Siendo muy joven, la clase política se volvió contra Él. Lo creyeron peligroso porque la gente lo seguía. Sus amigos huyeron. Uno de ellos lo negó. Fue traicionado y entregado a sus enemigos.
Se le sometió a un juicio de burlas, sin defensas. Fue torturado y clavado en una cruz, entre dos reconocidos ladrones.
Sus verdugos se jugaron a los dados lo único que Él tenía: su túnica usada. Su tumba la prestó un amigo.
Publio Léntulo, gobernador de Judea, envió a Tiberio, el Emperador romano una carta en la que hablaba de Él detalladamente. El manuscrito se guarda en la biblioteca de los Padres Lazaristas, en Roma:
"Te envío, Majestad, la respuesta que con tanta ansiedad esperabas.
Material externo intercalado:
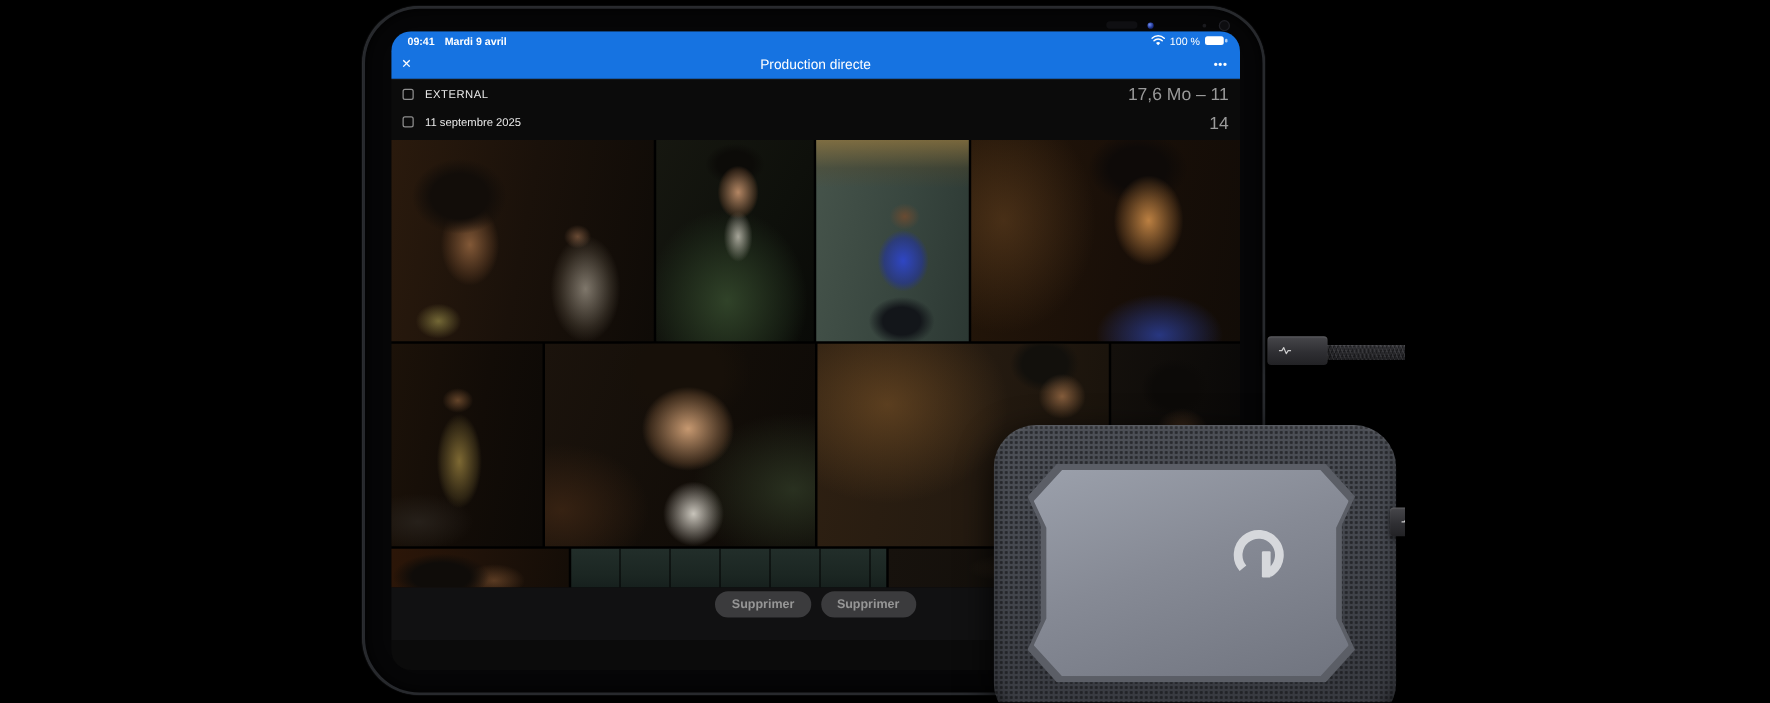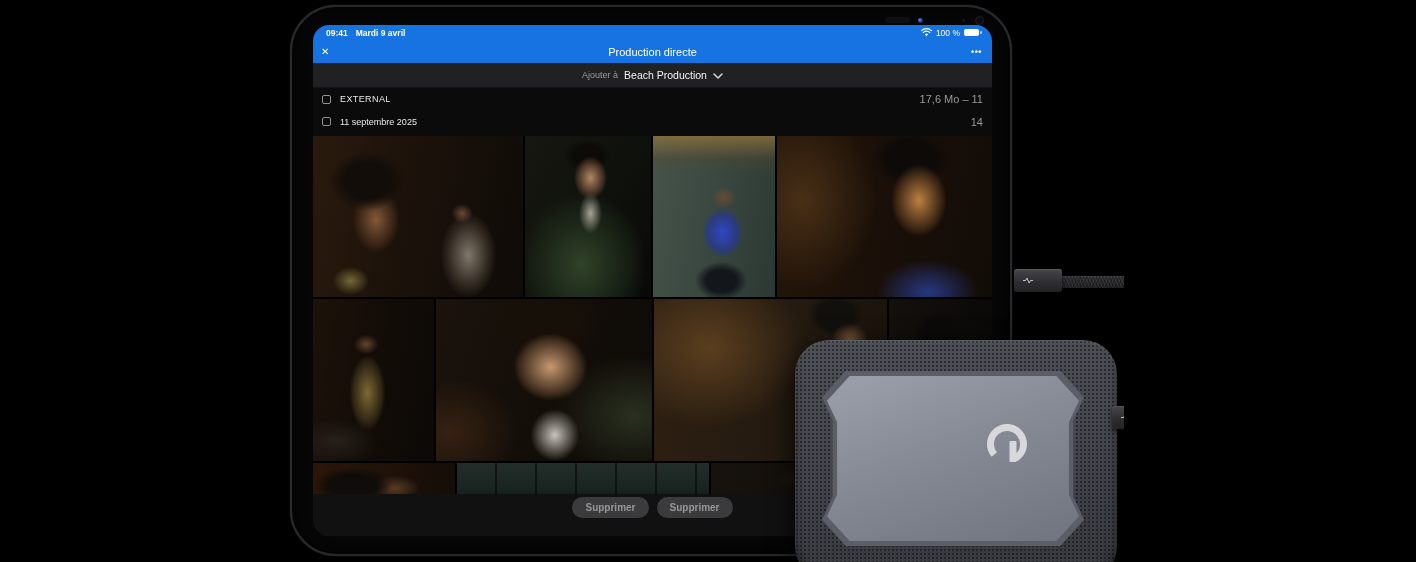--- a/index.html
+++ b/index.html
@@ -188,13 +188,6 @@
       <span class="more-btn">•••</span>
     </div>
 
-    <div class="addto">
-      <span class="addto-label">Ajouter à</span>
-      <span class="addto-value">Beach Production</span>
-      <svg class="chev" width="10" height="6" viewBox="0 0 10 6">
-        <path d="M1 1 L5 5 L9 1" stroke="#d8d8d8" stroke-width="1.5" fill="none" stroke-linecap="round" stroke-linejoin="round"></path>
-      </svg>
-    </div>
 
     <div class="rows">
       <div class="sec-row first">

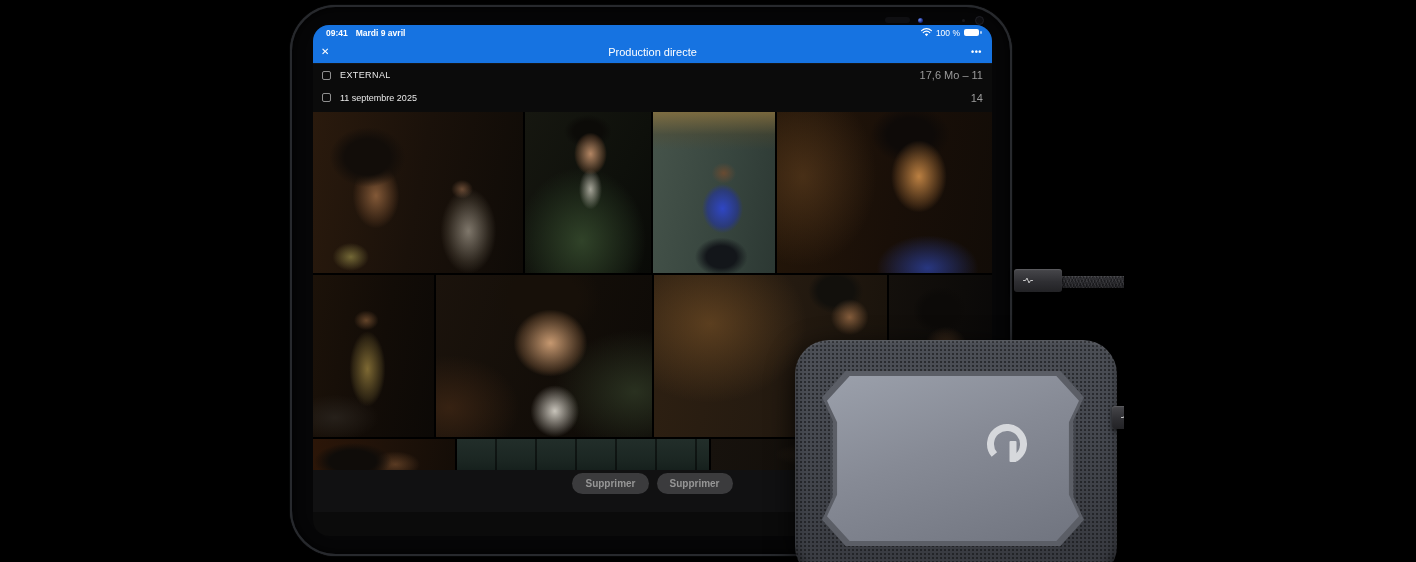--- a/index.html
+++ b/index.html
@@ -48,7 +48,7 @@
   .checkbox{width:9px;height:9px;border:1px solid #8f8f8f;border-radius:2px;flex:0 0 auto;}
   .sec-label{font-size:9px;color:#e9e9e9;text-align:center;}
   .sec-label.caps{letter-spacing:.4px;}
-  .sec-meta{margin-left:auto;font-size:11px;color:#9a9a9a;}
+  .sec-meta{margin-left:auto;font-size:14px;color:#9a9a9a;}
 
   .grid{display:flex;flex-direction:column;gap:2px;background:#000;}
   .grow{display:flex;gap:2px;}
Últimamente ha hecho su aparición en Judea un hombre dotado de extraordinario poder; lo llaman El Gran Profeta; sus discípulos lo apellidan Hijo de Dios. Su verdadero nombre es Jesús. A diario se cuentan de él raros prodigios: resucita a los muertos, cura todas las enfermedades y tiene asombrada a Jerusalén con su extraordinaria doctrina. Es de aspecto majestuoso, de resplandeciente fisonomía, llena de suavidad; a la vez severo y dulce, inspira respeto y amor a quien lo ve. Su cabello es del color del vino y desciende ondulado sobre la espalda, donde se parte en dos, al estilo nazareno. Su frente es pura y altiva; tiene el cutis sonrosado y límpido; su boca y su nariz son perfectas; su barba abundante y del mismo color de sus cabellos; sus ojos son azules, plácidos y brillantes; sus manos finas y largas; sus brazos, de una gracia encantadora. Es semejante a su madre que es la más bella figura que se haya visto en estos contornos (…).
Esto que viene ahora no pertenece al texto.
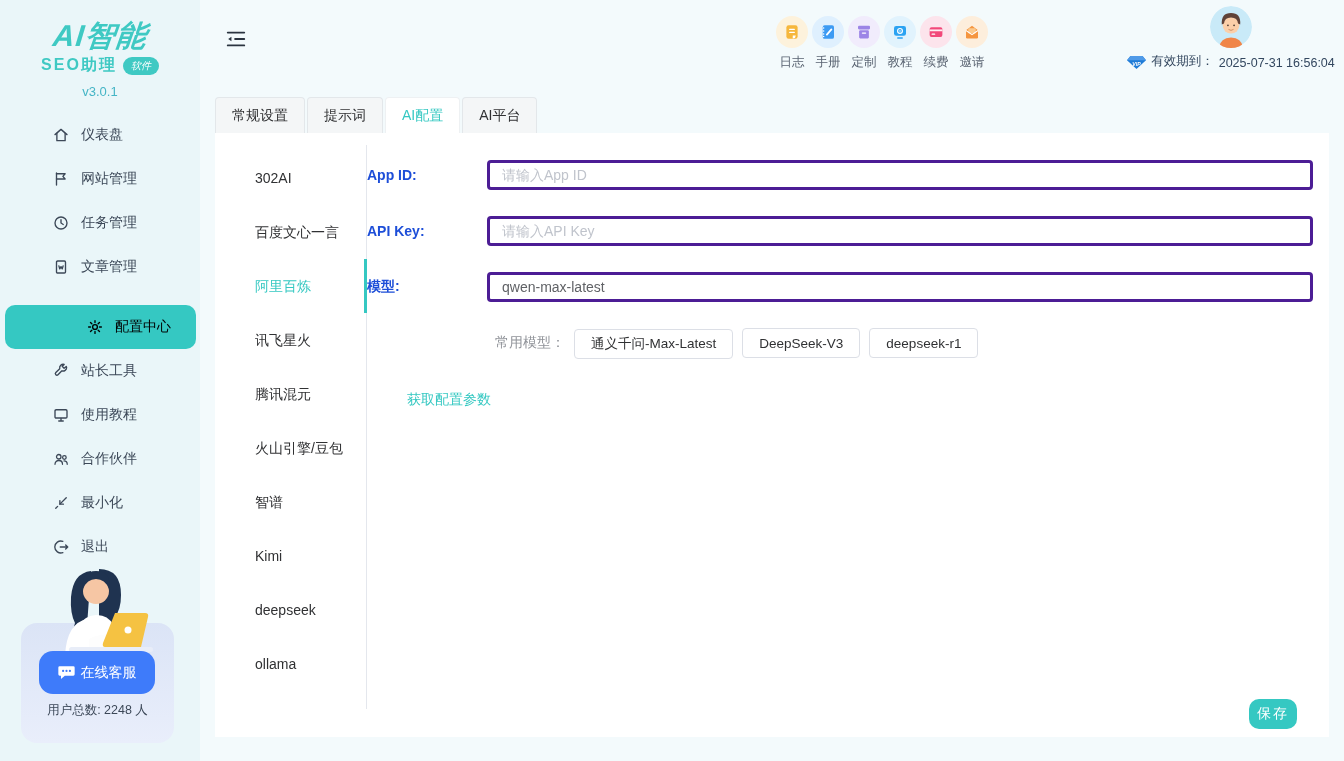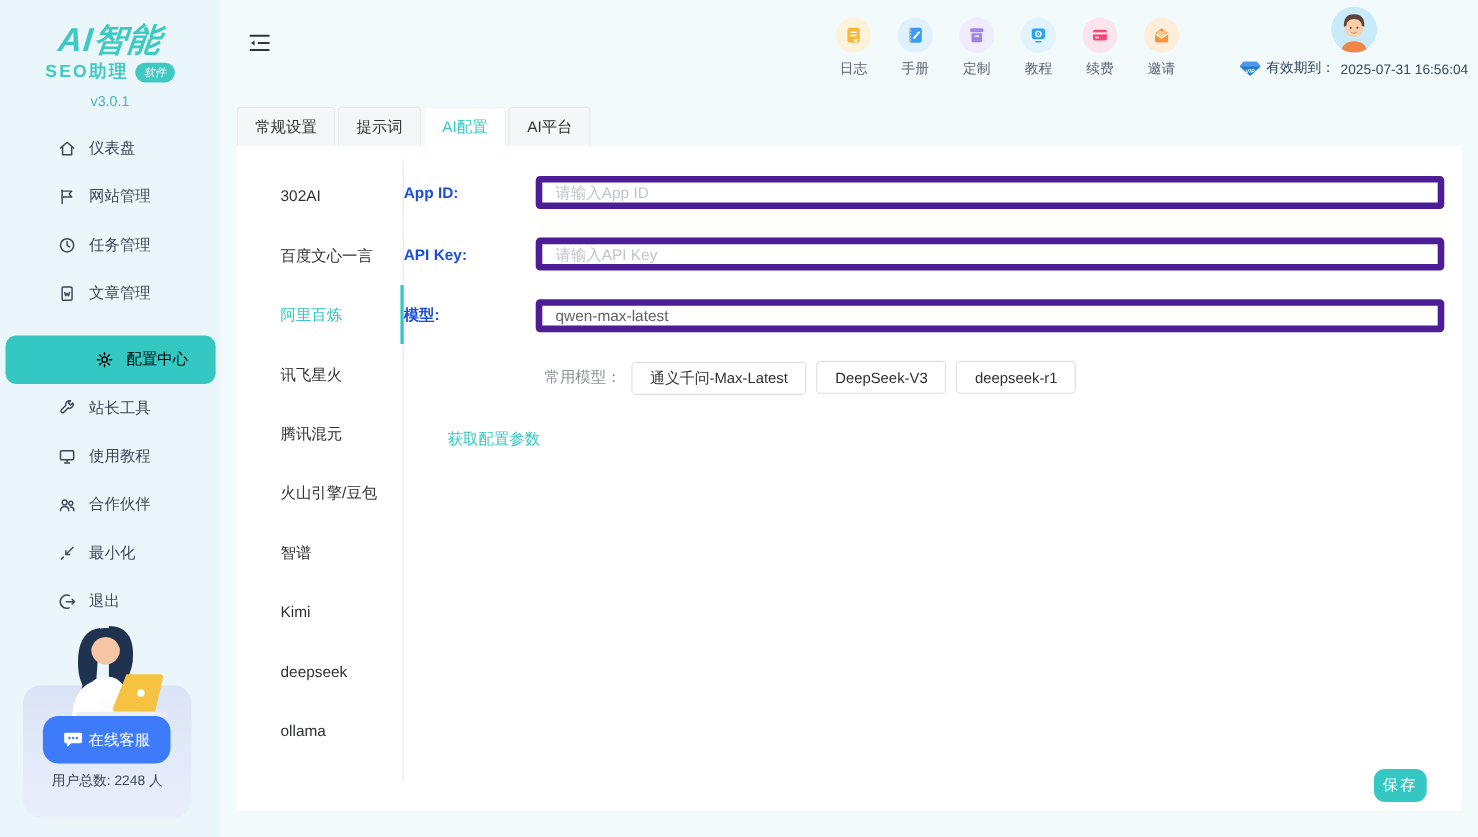--- a/index.html
+++ b/index.html
@@ -43,7 +43,7 @@
   .main { position:absolute; left:200px; top:0; width:1144px; height:761px; }
   .collapse-btn { position:absolute; left:25px; top:28px; width:22px; height:22px;
     cursor:pointer; color:#2b3440; }
-  .quick-links { position:absolute; left:558px; top:16px; display:flex; gap:20px; }
+  .quick-links { position:absolute; left:574px; top:16px; display:flex; }
   .quick-link { width:36px; display:flex; flex-direction:column; align-items:center;
     cursor:pointer; }
   .ql-circle { width:32px; height:32px; border-radius:50%; display:flex;

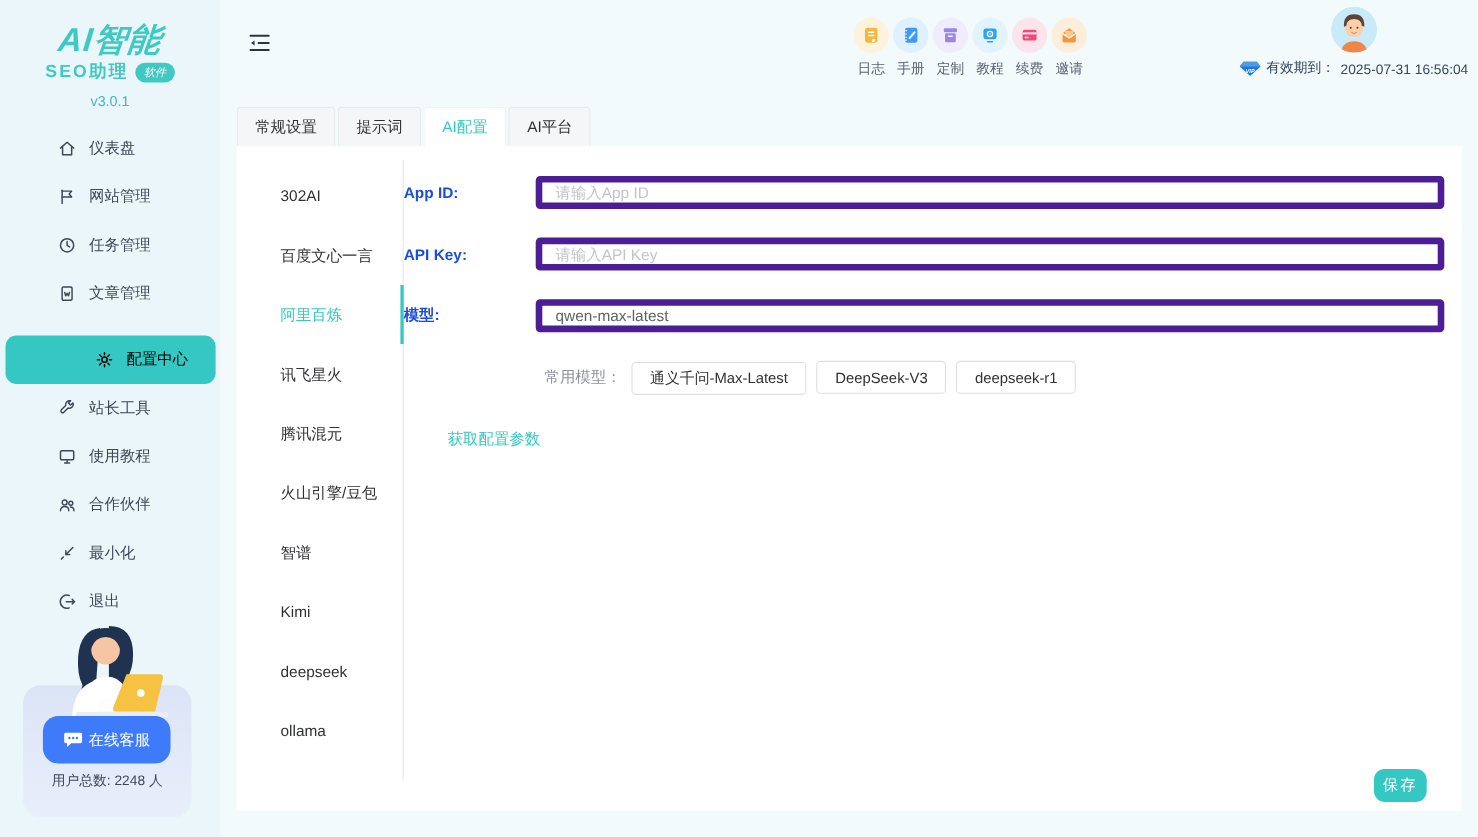--- a/index.html
+++ b/index.html
@@ -78,7 +78,7 @@
   .form-row { display:flex; align-items:center; margin-bottom:26px; }
   .form-label { width:120px; padding-right:8px; font-size:14px;
     color:#1d4ed8; flex-shrink:0; white-space:nowrap;font-weight:bold; }
-  .form-input { flex:1; height:30px; border:6px solid #4c1d95; border-radius:4px;
+  .form-input { flex:1; height:30px; border:3px solid #4c1d95; border-radius:4px;
     padding:0 12px; font-size:14px; color:#606266; outline:none; background:#fff;
     font-family:inherit; }
   .form-input::placeholder { color:#c0c4cc; }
Nadie lo ha visto reír, pero muchos lo han visto llorar. Va con los pies descalzos y la cabeza descubierta. Viéndolo a distancia hay quien lo desprecie, pero estando en su presencia no hay quien no se estremezca con hondo respeto. Cuantos se acercaron a él dicen haber recibido enormes beneficios: pero hay quienes lo acusan de ser un peligro para el César porque afirma que reyes y esclavos son todos iguales ante Dios…
Mándame sobre el particular lo que quieras y serás prontamente obedecido.
Vale.
P. Léntulo"
21 siglos después, ningún ser humano ha logrado influir tan poderosamente en la vida del hombre sobre la tierra como lo logró este sencillo Maestro, al que llamaron Jesucristo.